### Task
For each line of the data below, copy it if it holds the word "Management".

### Data listing

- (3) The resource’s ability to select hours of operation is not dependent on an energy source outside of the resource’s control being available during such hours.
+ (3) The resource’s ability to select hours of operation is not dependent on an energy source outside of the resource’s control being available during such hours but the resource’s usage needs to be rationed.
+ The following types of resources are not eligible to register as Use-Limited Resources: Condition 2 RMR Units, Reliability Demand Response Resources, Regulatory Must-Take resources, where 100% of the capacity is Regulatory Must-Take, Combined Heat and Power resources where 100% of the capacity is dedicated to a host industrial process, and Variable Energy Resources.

==

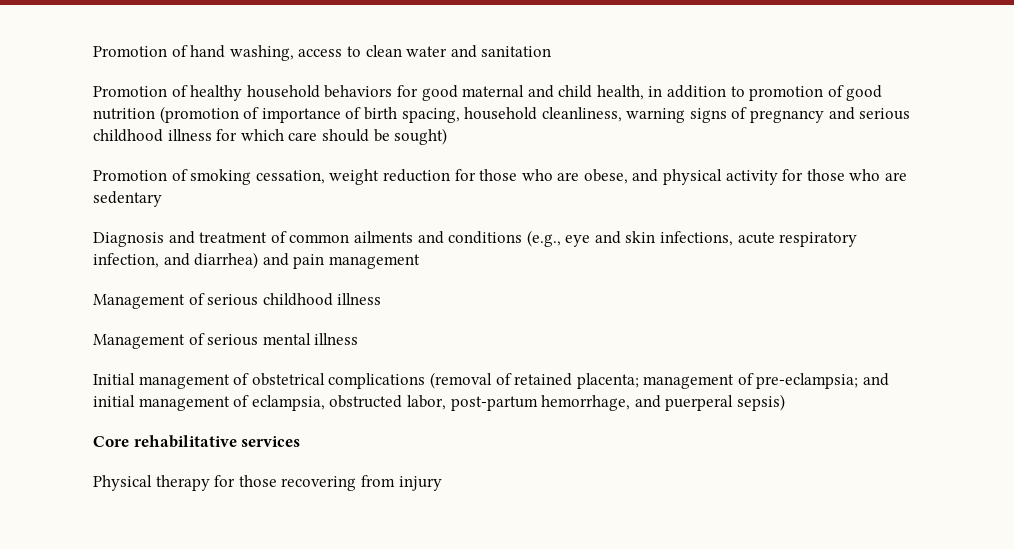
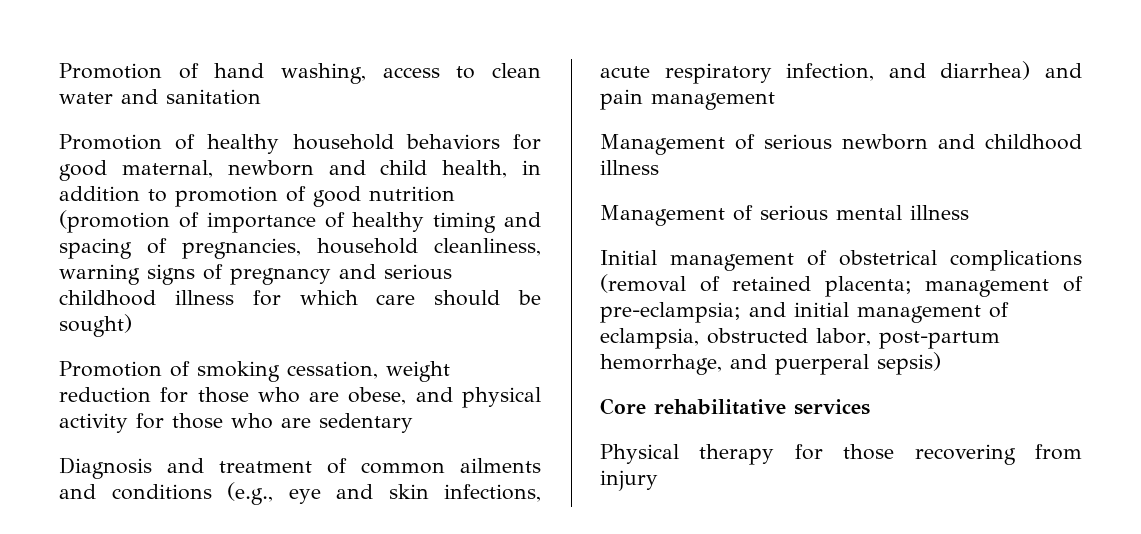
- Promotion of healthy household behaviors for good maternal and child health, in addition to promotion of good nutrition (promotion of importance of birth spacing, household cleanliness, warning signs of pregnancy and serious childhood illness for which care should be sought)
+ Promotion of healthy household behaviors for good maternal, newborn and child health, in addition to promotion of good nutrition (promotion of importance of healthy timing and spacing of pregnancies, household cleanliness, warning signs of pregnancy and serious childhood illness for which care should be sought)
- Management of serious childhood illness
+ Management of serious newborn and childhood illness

...

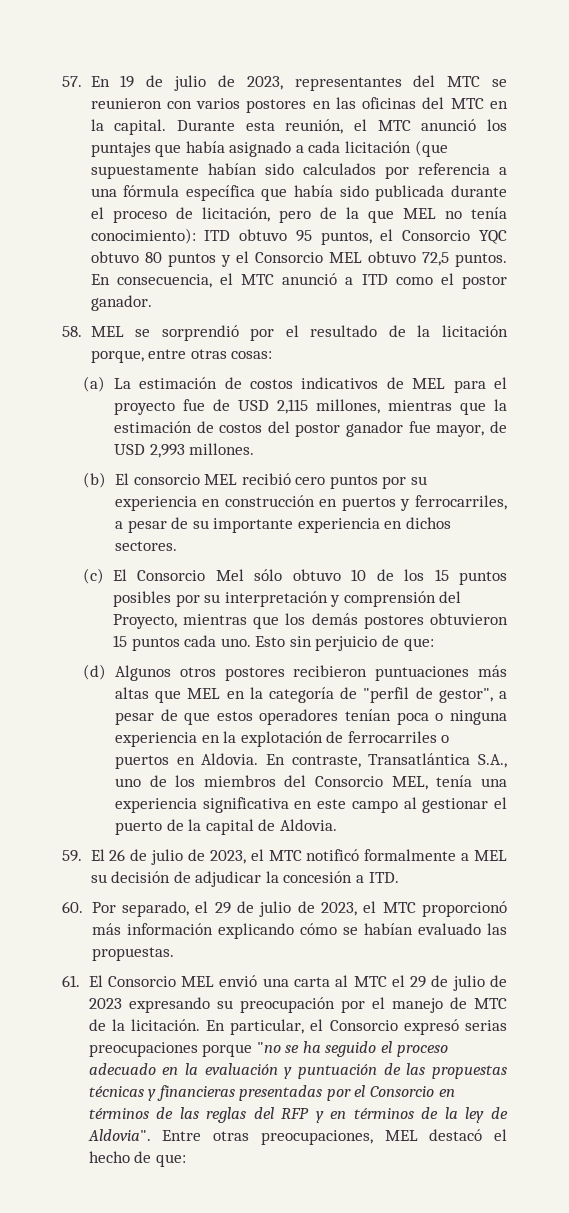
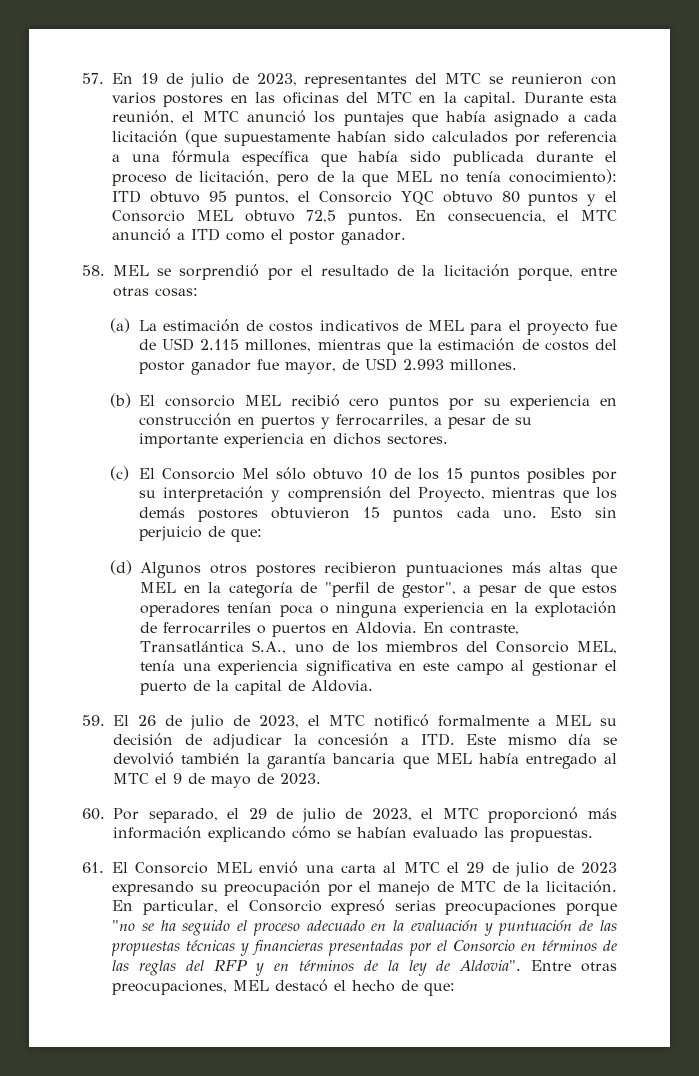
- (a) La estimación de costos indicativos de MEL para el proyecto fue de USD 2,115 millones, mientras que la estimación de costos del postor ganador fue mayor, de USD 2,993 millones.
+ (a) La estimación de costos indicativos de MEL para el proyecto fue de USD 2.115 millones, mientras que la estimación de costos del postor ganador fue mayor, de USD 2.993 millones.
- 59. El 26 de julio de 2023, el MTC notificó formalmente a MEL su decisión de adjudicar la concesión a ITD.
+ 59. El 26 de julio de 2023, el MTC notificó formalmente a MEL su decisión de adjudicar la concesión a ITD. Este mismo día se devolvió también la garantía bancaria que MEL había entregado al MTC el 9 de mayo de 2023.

### Solution for this task
- Management of serious childhood illness
+ Management of serious newborn and childhood illness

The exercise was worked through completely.